Früh­stück und Fahrt nach Rano­mafana, dann Zim­mer­be­zug im Hotel. Nach Ein­tre­ten der Dun­kel­heit besteht die Mög­lich­keit einer Nacht­wan­de­rung zur Ent­de­ckung der nacht­ak­ti­ven Tiere.

Tag 20: Ranomafana

Mor­gend­li­cher Besuch des am Namo­rona Flus­ses gele­ge­nen etwa 40’000 Hektaren gro­ßen Natio­nal­parks. In Rano­mafana gibt es 12 Lemu­ren­ar­ten, Geckos, Cha­mä­le­ons und Frö­sche. Nicht weni­ger als 96 Vogel­ar­ten, davon 68 ende­misch. Sie fin­den Orchi­deen, Baum­farne und rie­si­gen Bam­bus. Mit etwas Glück kön­nen Sie auch den gol­de­nen Bam­bus­le­mur beob­ach­ten, der 1986 von Bern­hard Meier von der Ruhr-Uni­ver­si­tät Bochum ent­deckt wurde. Gegen Nach­mit­tag Rück­kehr in Ihre Unterkunft.
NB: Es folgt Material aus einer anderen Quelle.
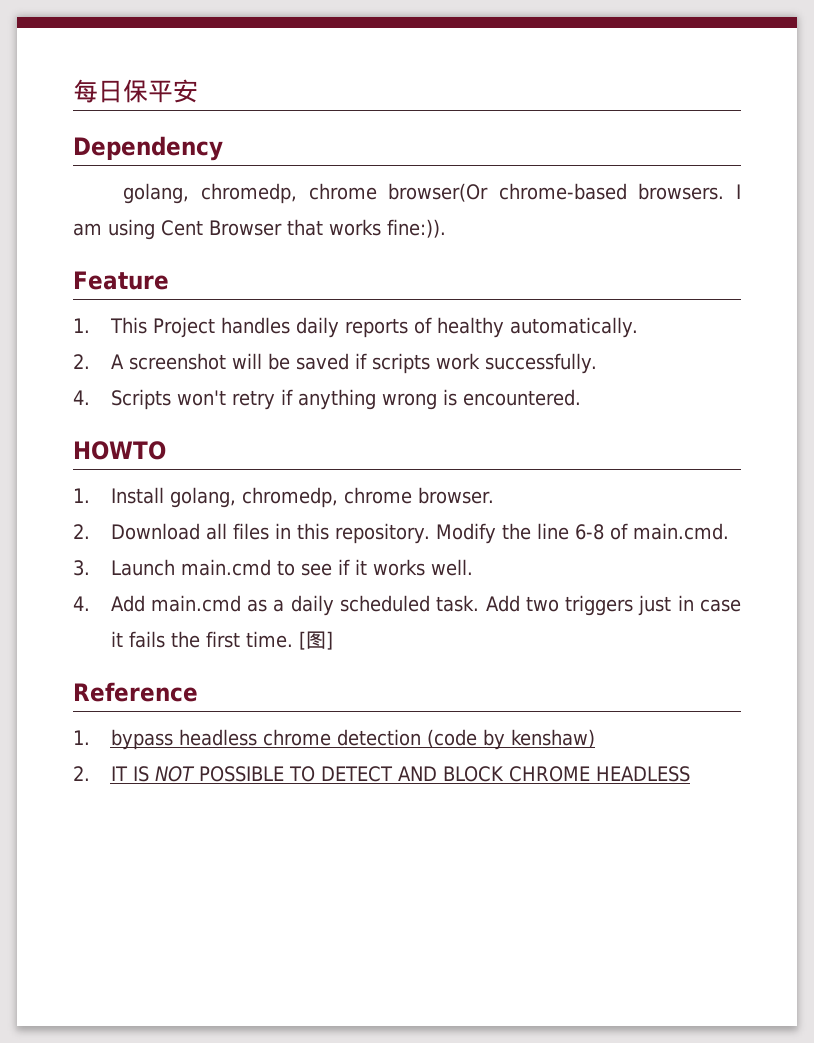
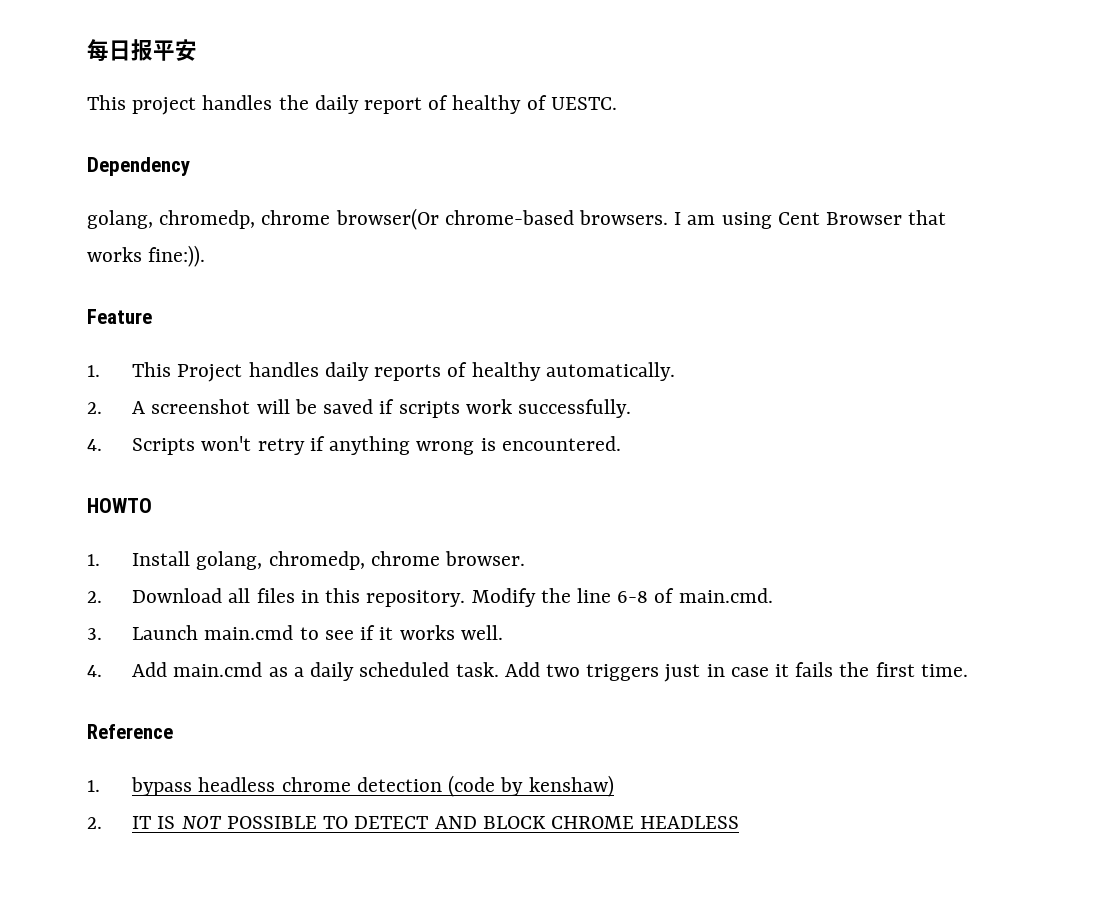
[123,79,148,103] 保 -> [131,39,153,61] 报
(198, 91) none -> [87,95,617,115] // This project handles the daily report of healthy of UESTC.
[298,631,333,650] [图] -> (968, 670) none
Tag 21: Ranomafana – Ambositra

Fahrt zurück zur Natio­nal­strasse No. 7, unter­wegs evtl. Besuch der Tee­plan­ta­gen von Saham­bavy. Dann Wei­ter­fahrt durchs Hoch­land, auf kur­vi­ger Strasse an vie­len Reis­ter­as­sen­fel­dern vor­bei nach Ambo­si­tra. Ambo­si­tra ist die Haupt­stadt der Zaf­i­ma­niry Kunst, es gibt dort viele Ate­liers mit Holz­schnit­ze­reien, und diese kön­nen auch besich­tigt werden.

Tag 22: Ambositra – Antananarivo – Heimreise

Fahrt zurück zur Haupt­stadt, die mit ihren beleb­ten Märk­ten und den freund­li­chen Ein­woh­nern ein­zig­ar­tig ist. Besuch eines Mark­tes mit mada­gas­si­schem Kunst­hand­werk. Trans­fer zum Flug­ha­fen, Assis­tenz bei den Aus­rei­se­for­ma­li­tä­ten und Abflug.